Nadine Abdalla
Nadine Abdalla
Nadine Abdalla
(Cairo / EUME Fellow 2015/2016)
Chair: Stephan Roll
(Stiftung Wissenschaft und Politik, Berlin)
Abstract
The Egyptian labor movement has played a decisive role during the 2011 uprising in bringing down the authoritarian regime of Mubarak. However, with a view to Egypt’s post-revolutionary trajectory and while observing a persistent level of labor protests, the weakness of organized labor as well as its failure to influence the country’s overall political transformation remains obvious. Indeed, the new trade union movement which mostly emerged in the aftermath of 2011 appeared as unable to influence the political transformation in a way that reflects its own interests. Here comes our question: why was it unable, after the 2011 uprising, to either formulate a new social contract that would reframe its relation vis à vis the State or influence the political transformation in a way that achieves its socio-political interests? Hence, in this talk, we will analyze the reasons which explain this shift of the Egyptian labor movement from an important driver during the destabilization of authoritarian rule to a weak, fragmented and politically marginalized actor during the political transformation period.
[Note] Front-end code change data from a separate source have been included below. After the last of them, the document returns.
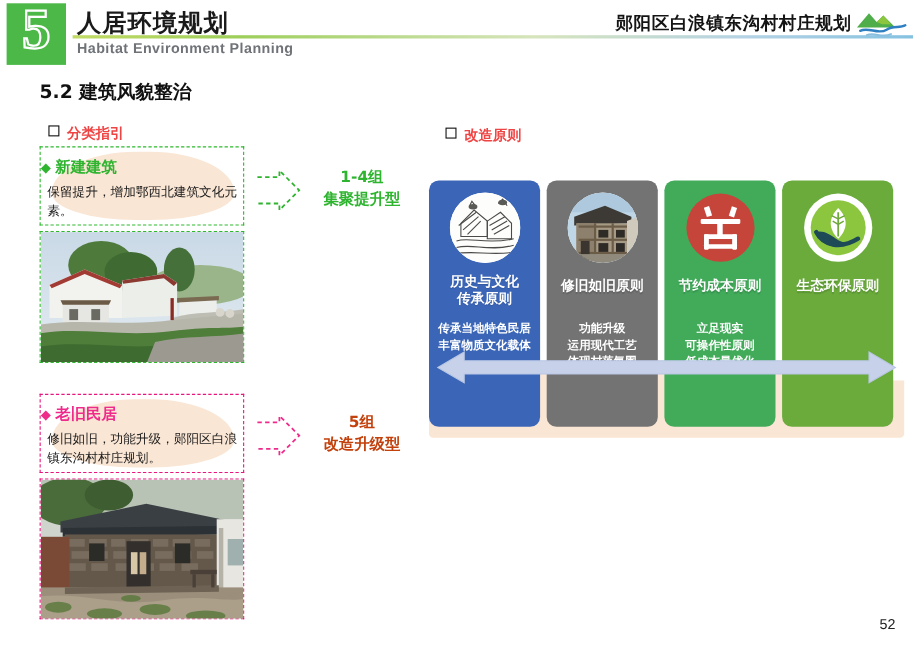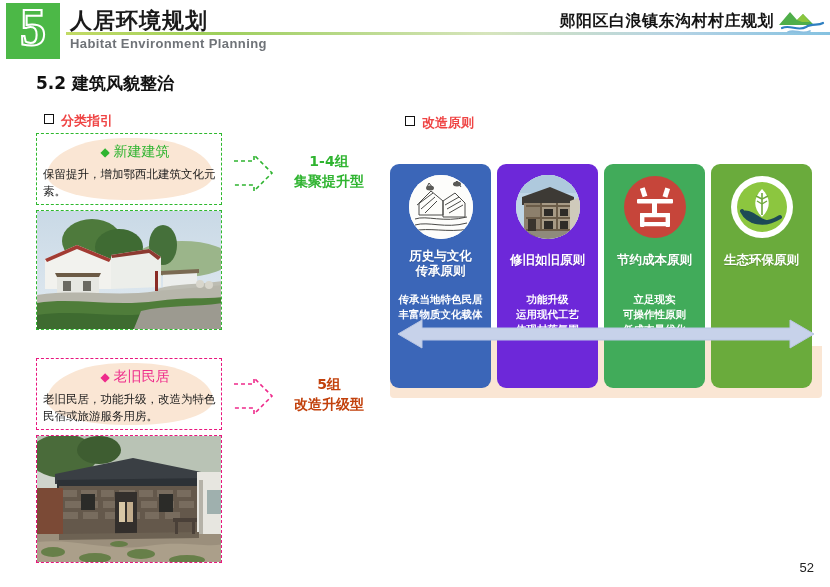--- a/index.html
+++ b/index.html
@@ -73,22 +73,22 @@
     box-sizing:border-box;
   }
   .cat-box.green{border:1.6px dashed #2eb82e;}
   .cat-box.pink{border:1.6px dashed #e8157e;}
   .blob{
     position:absolute;left:10px;top:4px;width:166px;height:62px;
     background:#fae6d4;
     border-radius:46% 46% 46% 46%/60% 60% 40% 40%;
   }
   .cat-title{
-    position:absolute;left:12px;right:0;top:9px;text-align:center;
-    font-size:14px;font-weight:400;
+    position:absolute;left:0;right:0;top:9px;text-align:left;
+    font-size:14px;font-weight:700;
     font-family:"DejaVu Sans",sans-serif;
   }
   .cat-title.green{color:#2fb430;}
   .cat-title.pink{color:#ee2a8b;}
   .cat-title .dia{font-size:12px;margin-right:4px;}
   .cat-desc{
     position:absolute;left:6px;top:32px;width:176px;
     font-size:11.5px;line-height:17px;color:#1a1a1a;
     font-family:"DejaVu Sans",sans-serif;
   }
@@ -140,21 +140,21 @@
     font-family:"DejaVu Sans",sans-serif;
     text-shadow:0 1px 1px rgba(0,0,0,.15);
   }
   .pcard .plines{
     position:absolute;left:3px;right:3px;top:128px;
     font-size:10.5px;line-height:15px;font-weight:700;
     font-family:"DejaVu Sans",sans-serif;
   }
   .pcard.t1{ left:0;   background:#3b66b8;}
   .pcard.t1 .ptitle{top:84px;}
-  .pcard.t2{ left:107px;background:#6d28d9;}
+  .pcard.t2{ left:107px;background:#737373;}
   .pcard.t3{ left:214px;background:#41ab5a;}
   .pcard.t4{ left:321px;background:#6aab3c;}
 
   .dbl-arrow{position:absolute;left:2px;top:164px;width:428px;height:40px;}
 
   .pagenum{
     position:absolute;right:16px;bottom:12px;
     font-size:13px;color:#222;font-weight:400;
   }
 </style>
@@ -245,21 +245,21 @@
       <div>集聚提升型</div>
     </div>
   </div>
 
   <div class="guide-card" style="left:36px;top:358px;">
     <div class="cat-box pink">
       <div class="blob"></div>
       <div class="cat-title pink">
         <span class="dia">◆</span><span>老旧民居</span>
       </div>
-      <div class="cat-desc">老旧民居，功能升级，改造为特色民宿或旅游服务用房。</div>
+      <div class="cat-desc">修旧如旧，功能升级，郧阳区白浪镇东沟村村庄规划。</div>
     </div>
 
     <div class="photo pink" style="top:77px;height:128px;">
       <svg viewBox="0 0 186 128" width="186" height="128" preserveAspectRatio="none">
         <rect width="186" height="128" fill="#cfd4cc"></rect>
         <rect width="186" height="36" fill="#b9c3b5"></rect>
         <ellipse cx="26" cy="20" rx="34" ry="22" fill="#4a6b3a"></ellipse>
         <ellipse cx="62" cy="14" rx="22" ry="14" fill="#3e5d31"></ellipse>
         <path d="M18 38 L96 22 L174 38 L174 46 L18 48 Z" fill="#3a3f44"></path>
         <path d="M20 44 L174 42 L174 50 L20 52 Z" fill="#2c3136"></path>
Nadine Abdalla is a Cairo-based political scientist. She obtained her PhD in Political Science from Sciences-Po Grenoble (France) with the highest French grade “Très Honorable avec Felicitations du Jury” and her MA in International Relations from Sciences-Po Paris. Her PhD dissertation focused on social mobilizations in Egypt and the challenge they have presented to the political regime prior to the 25th of January 2011 uprising. She has participated in a number of international conferences and has worked with several Egyptian and European think tanks and research centers such as the Arab Forum for Alternative Studies (AFA) and Al Ahram Center for Political and Strategic Studies (ACPSS), both in Cairo, the German Stiftung Wissenschaft und Politik (SWP) in Berlin and the Center for Studies and Research about the Arab World and the Mediterranean (CERMAM) in Geneva. Her research interests include social movements, labor and youth movements, social and political change in Egypt. Her policy papers and academic articles on youth/labor movements in particular and on the Egyptian transformation in general were published by many European think tanks and research centers such as The European Institute of the Mediterranean (IEMed) in Barcelona, the Arab Reform Initiative (ARI) in Paris, The Middle East Institute (MEI) in Washington, the SWP in Berlin, as well as Egyptian research centers such as the AFA and the ACPSS in Cairo. Abdalla also writes a weekly column for the Egyptian daily Al-Masry Al-Youm and has several articles published in other newspapers.